--- EXTRACTED RECORDS Enclosed Below ---

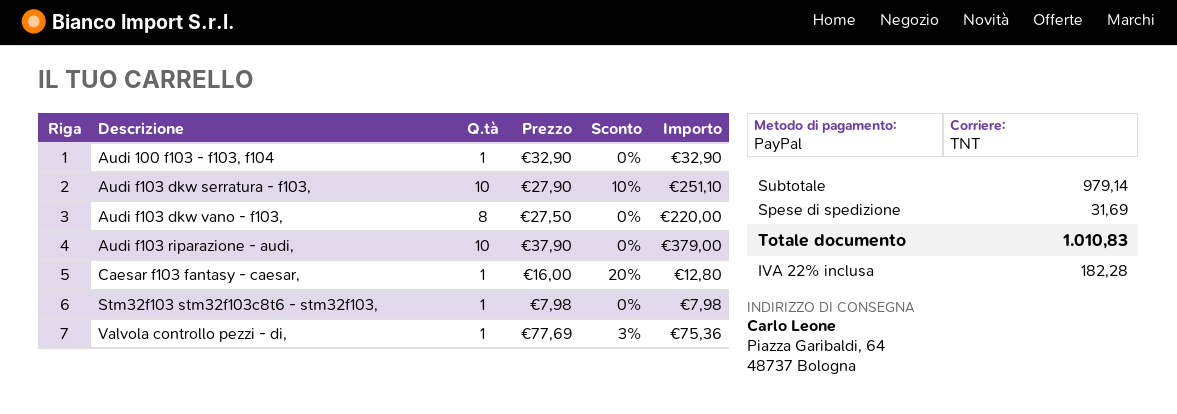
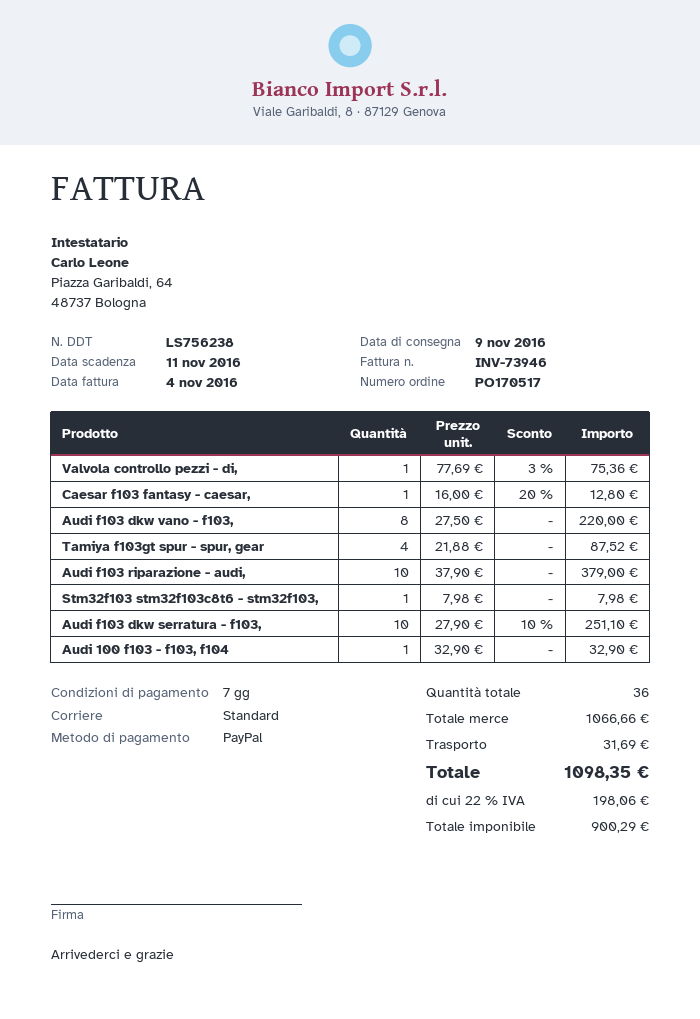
shipping method: TNT -> standard
Tamiya f103gt spur - spur, gear: none -> 4 x 21.88 = 87.52
subtotal: 979.14 -> 1066.66
tax: 22% = 182.28 -> 22% = 198.06
total: 1010.83 -> 1098.35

--- End of Enclosed EXTRACTED RECORDS ---

Strip out the pictures and reproduce the remaining material above exactly.

shipping method: TNT -> standard
Tamiya f103gt spur - spur, gear: none -> 4 x 21.88 = 87.52
subtotal: 979.14 -> 1066.66
tax: 22% = 182.28 -> 22% = 198.06
total: 1010.83 -> 1098.35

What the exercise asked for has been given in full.